## AIM OF THE TASK
Sift through the material below and return the lines with "bullet".

## EXERCISE MATERIAL
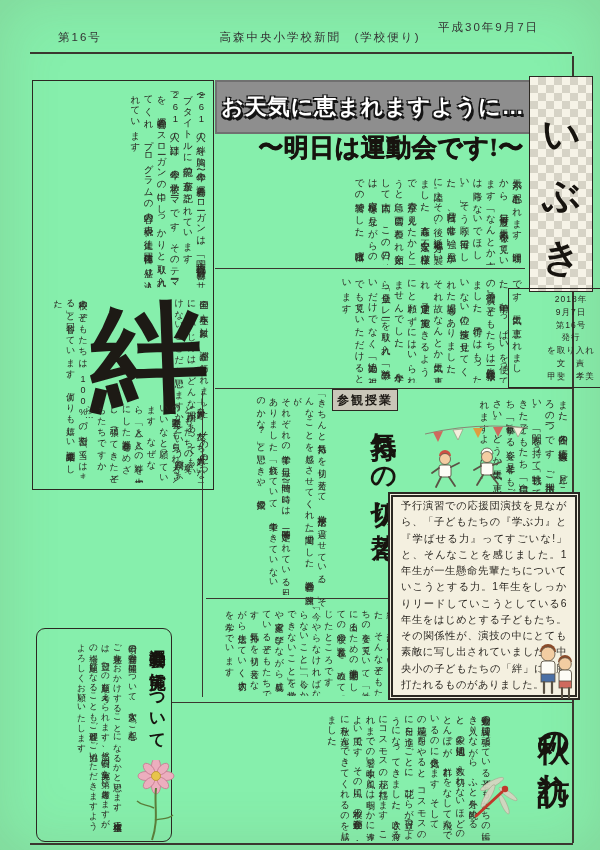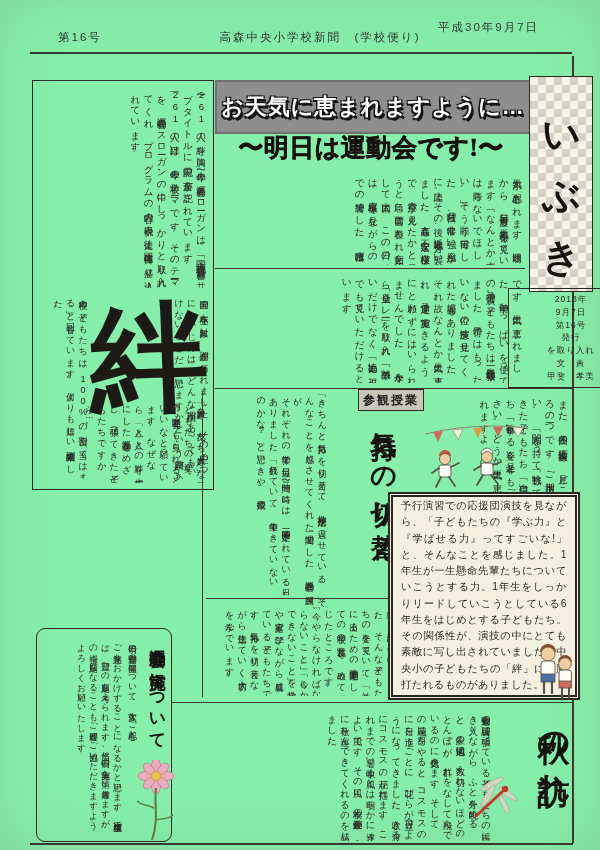--- a/index.html
+++ b/index.html
@@ -31,7 +31,7 @@
   }
   #subhead{
     font-size:25px;font-weight:900;letter-spacing:.5px;white-space:nowrap;
-    text-align:center;color:#17140f;font-family:"Liberation Serif","DejaVu Serif",serif;
+    text-align:center;color:#17140f;font-family:"Liberation Serif","DejaVu Serif",serif;padding-left:20px;
     -webkit-text-stroke:.6px #17140f;
   }
   

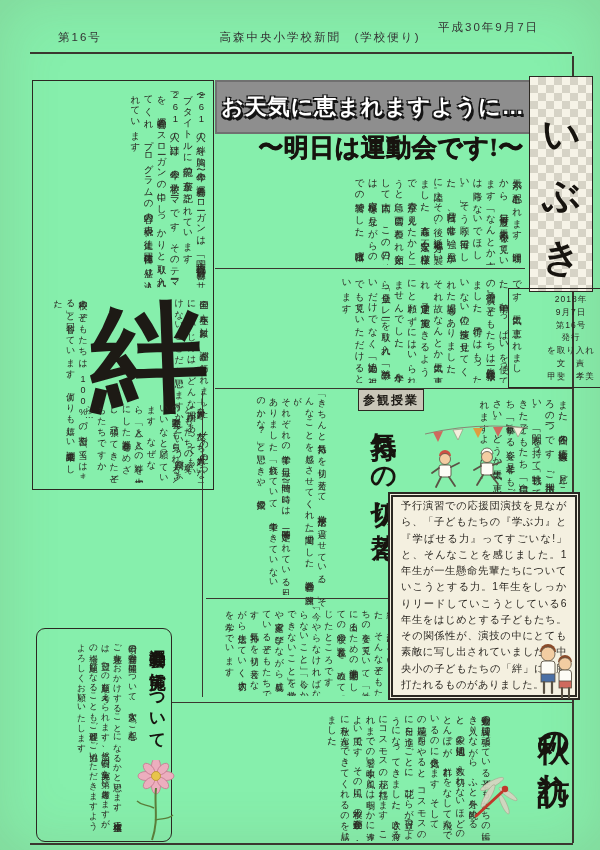--- a/index.html
+++ b/index.html
@@ -141,7 +141,7 @@
     <div>甲斐　孝美</div>
   </div>
 
-  <div id="sankan-label" class="abs" style="left:332px;top:389px;width:64px;height:20px;margin-left:26px;">参観授業</div>
+  <div id="sankan-label" class="abs" style="left:332px;top:389px;width:64px;height:20px;">参観授業</div>
   <div class="bigv abs" style="left:330px;top:413px;width:66px;height:214px;font-size:26px;letter-spacing:2px;">気持ちの切り替え</div>
   <div class="vtext abs" style="left:294px;top:391px;width:34px;height:220px;font-size:9px;">「きちんと気持ちを切り替えて、学校生活が過ごせている。」そんなことを感じさせてくれた一週間でした。運動会の練習が、</div>
   <div class="vtext abs" style="left:208px;top:391px;width:84px;height:204px;font-size:9px;">それぞれの学年で毎日、一〜二時間。時には、三時間予定されている日もありました。「疲れていて、集中できていないのかな?」と思いきや、授業の</div>

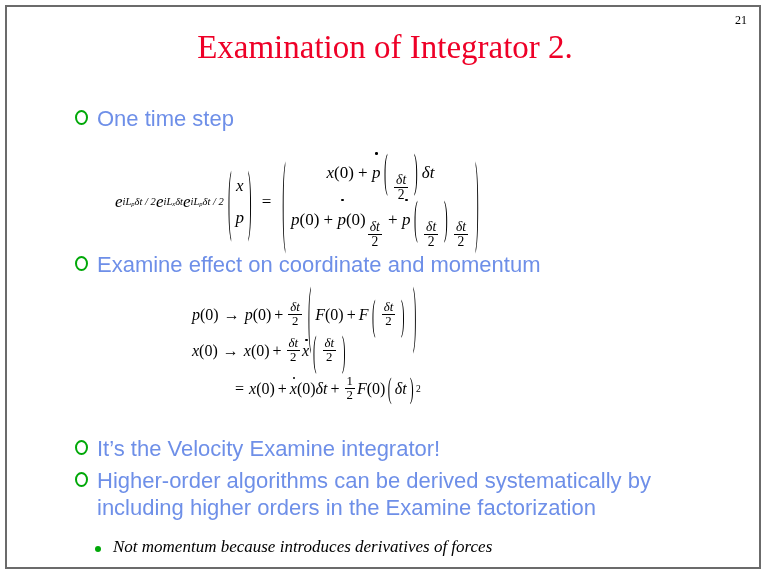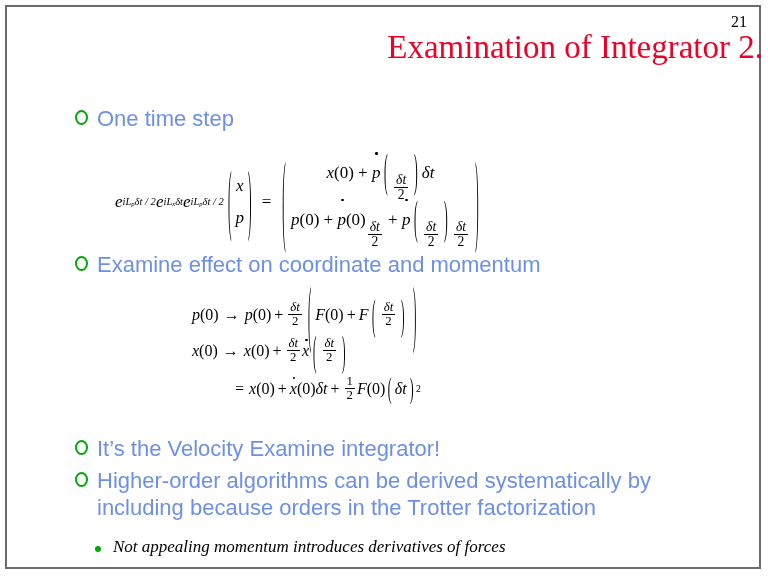--- a/index.html
+++ b/index.html
@@ -31,7 +31,7 @@
     position: absolute;
     right: 12px;
     top: 6px;
-    font-size: 16px;
+    font-size: 12px;
     color: #000000;
     font-family: "Liberation Serif", serif;
   }

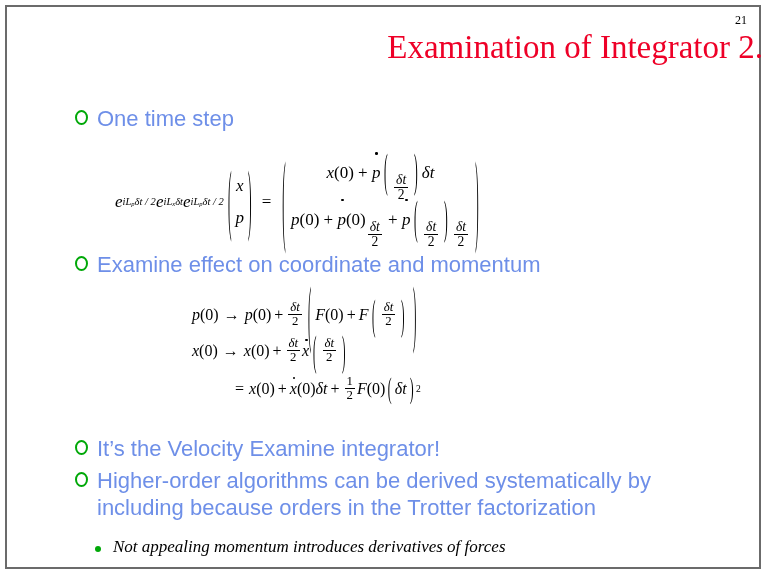--- a/index.html
+++ b/index.html
@@ -42,7 +42,7 @@
     left: 0;
     top: 22px;
     width: 756px;
-    text-align: right;
+    text-align: center;
     font-size: 33px;
     color: #ee0027;
     font-family: "Liberation Serif", "DejaVu Serif", serif;

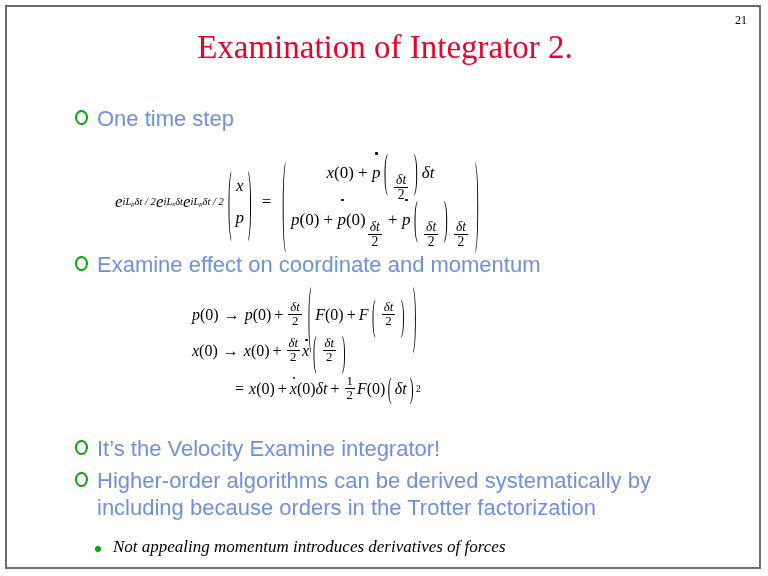--- a/index.html
+++ b/index.html
@@ -309,7 +309,7 @@
 
   <div class="bullet-row" style="left:68px; top:460px; width:630px;">
     <span class="ring"></span>
-    <span class="bullet-text" style="white-space:normal;">Higher-order algorithms can be derived systematically by including because orders in the Trotter factorization</span>
+    <span class="bullet-text" style="white-space:normal;">Higher-order algorithms can be derived systematically by including higher orders in the Examine factorization</span>
   </div>
 
   <div class="sub-row" style="left:88px; top:530px;">

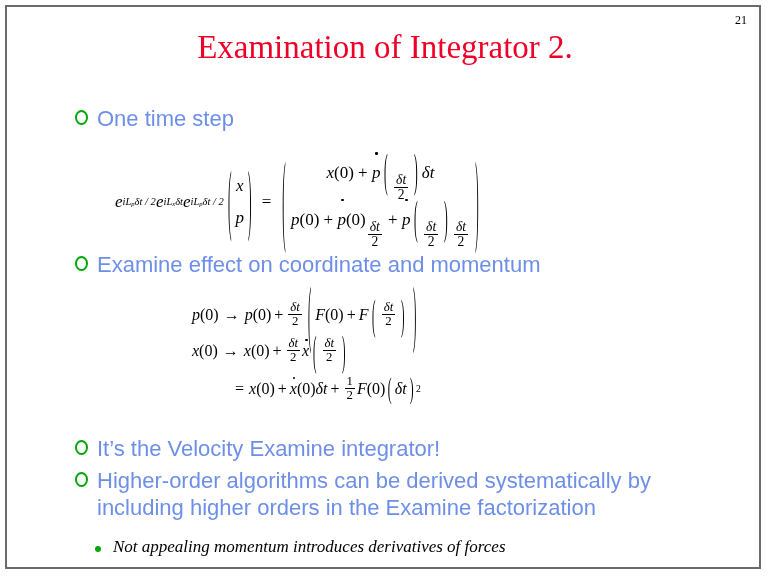--- a/index.html
+++ b/index.html
@@ -314,7 +314,7 @@
 
   <div class="sub-row" style="left:88px; top:530px;">
     <span class="dot"></span>
-    <span class="sub-text">Not appealing momentum introduces derivatives of forces</span>
+    <span class="sub-text">Not momentum because introduces derivatives of forces</span>
   </div>
 
 </div>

## RESULT OF THIS TASK
   <div class="bullet-row" style="left:68px; top:460px; width:630px;">
-    <span class="bullet-text" style="white-space:normal;">Higher-order algorithms can be derived systematically by including because orders in the Trotter factorization</span>
+    <span class="bullet-text" style="white-space:normal;">Higher-order algorithms can be derived systematically by including higher orders in the Examine factorization</span>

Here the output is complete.